# [THE RECORDS]
- Opening Delimiter -

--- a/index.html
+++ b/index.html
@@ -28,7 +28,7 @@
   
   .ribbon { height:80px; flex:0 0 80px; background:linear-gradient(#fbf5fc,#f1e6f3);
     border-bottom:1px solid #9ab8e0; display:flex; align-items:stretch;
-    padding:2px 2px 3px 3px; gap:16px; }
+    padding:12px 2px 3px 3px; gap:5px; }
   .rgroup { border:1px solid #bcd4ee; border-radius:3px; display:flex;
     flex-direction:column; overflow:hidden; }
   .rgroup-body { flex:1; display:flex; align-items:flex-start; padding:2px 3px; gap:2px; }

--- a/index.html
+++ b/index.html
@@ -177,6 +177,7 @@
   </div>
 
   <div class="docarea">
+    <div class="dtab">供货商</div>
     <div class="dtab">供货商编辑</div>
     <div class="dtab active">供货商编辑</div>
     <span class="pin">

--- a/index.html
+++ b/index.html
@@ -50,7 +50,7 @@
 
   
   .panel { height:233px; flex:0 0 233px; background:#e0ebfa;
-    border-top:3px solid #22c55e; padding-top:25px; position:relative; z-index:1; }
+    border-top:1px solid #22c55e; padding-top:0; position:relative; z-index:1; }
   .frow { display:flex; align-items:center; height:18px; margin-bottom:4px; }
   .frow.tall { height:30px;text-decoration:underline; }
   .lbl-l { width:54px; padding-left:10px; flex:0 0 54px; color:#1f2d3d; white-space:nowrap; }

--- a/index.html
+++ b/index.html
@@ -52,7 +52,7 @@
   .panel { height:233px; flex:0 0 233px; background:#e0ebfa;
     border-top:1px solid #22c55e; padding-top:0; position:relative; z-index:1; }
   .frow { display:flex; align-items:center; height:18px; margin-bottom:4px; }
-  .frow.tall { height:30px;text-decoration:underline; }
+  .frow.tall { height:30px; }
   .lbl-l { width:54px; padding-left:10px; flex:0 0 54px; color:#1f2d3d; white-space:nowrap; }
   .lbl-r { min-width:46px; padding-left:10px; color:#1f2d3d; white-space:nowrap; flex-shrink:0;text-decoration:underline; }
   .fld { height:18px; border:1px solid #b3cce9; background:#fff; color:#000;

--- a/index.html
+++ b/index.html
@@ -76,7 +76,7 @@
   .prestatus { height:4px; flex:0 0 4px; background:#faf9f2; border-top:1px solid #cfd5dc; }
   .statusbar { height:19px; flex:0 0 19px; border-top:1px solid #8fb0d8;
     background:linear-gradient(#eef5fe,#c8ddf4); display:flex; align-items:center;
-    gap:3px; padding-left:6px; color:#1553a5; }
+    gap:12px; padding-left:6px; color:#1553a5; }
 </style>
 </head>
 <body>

- Closing Delimiter -

# [WORK TASK]
Each record above has to be set down again, word for word.

# [RESPONSE AREA]
--- a/index.html
+++ b/index.html
@@ -28,7 +28,7 @@
   
   .ribbon { height:80px; flex:0 0 80px; background:linear-gradient(#fbf5fc,#f1e6f3);
     border-bottom:1px solid #9ab8e0; display:flex; align-items:stretch;
-    padding:2px 2px 3px 3px; gap:16px; }
+    padding:12px 2px 3px 3px; gap:5px; }
   .rgroup { border:1px solid #bcd4ee; border-radius:3px; display:flex;
     flex-direction:column; overflow:hidden; }
   .rgroup-body { flex:1; display:flex; align-items:flex-start; padding:2px 3px; gap:2px; }

--- a/index.html
+++ b/index.html
@@ -177,6 +177,7 @@
   </div>
 
   <div class="docarea">
+    <div class="dtab">供货商</div>
     <div class="dtab">供货商编辑</div>
     <div class="dtab active">供货商编辑</div>
     <span class="pin">

--- a/index.html
+++ b/index.html
@@ -50,7 +50,7 @@
 
   
   .panel { height:233px; flex:0 0 233px; background:#e0ebfa;
-    border-top:3px solid #22c55e; padding-top:25px; position:relative; z-index:1; }
+    border-top:1px solid #22c55e; padding-top:0; position:relative; z-index:1; }
   .frow { display:flex; align-items:center; height:18px; margin-bottom:4px; }
   .frow.tall { height:30px;text-decoration:underline; }
   .lbl-l { width:54px; padding-left:10px; flex:0 0 54px; color:#1f2d3d; white-space:nowrap; }

--- a/index.html
+++ b/index.html
@@ -52,7 +52,7 @@
   .panel { height:233px; flex:0 0 233px; background:#e0ebfa;
     border-top:1px solid #22c55e; padding-top:0; position:relative; z-index:1; }
   .frow { display:flex; align-items:center; height:18px; margin-bottom:4px; }
-  .frow.tall { height:30px;text-decoration:underline; }
+  .frow.tall { height:30px; }
   .lbl-l { width:54px; padding-left:10px; flex:0 0 54px; color:#1f2d3d; white-space:nowrap; }
   .lbl-r { min-width:46px; padding-left:10px; color:#1f2d3d; white-space:nowrap; flex-shrink:0;text-decoration:underline; }
   .fld { height:18px; border:1px solid #b3cce9; background:#fff; color:#000;

--- a/index.html
+++ b/index.html
@@ -76,7 +76,7 @@
   .prestatus { height:4px; flex:0 0 4px; background:#faf9f2; border-top:1px solid #cfd5dc; }
   .statusbar { height:19px; flex:0 0 19px; border-top:1px solid #8fb0d8;
     background:linear-gradient(#eef5fe,#c8ddf4); display:flex; align-items:center;
-    gap:3px; padding-left:6px; color:#1553a5; }
+    gap:12px; padding-left:6px; color:#1553a5; }
 </style>
 </head>
 <body>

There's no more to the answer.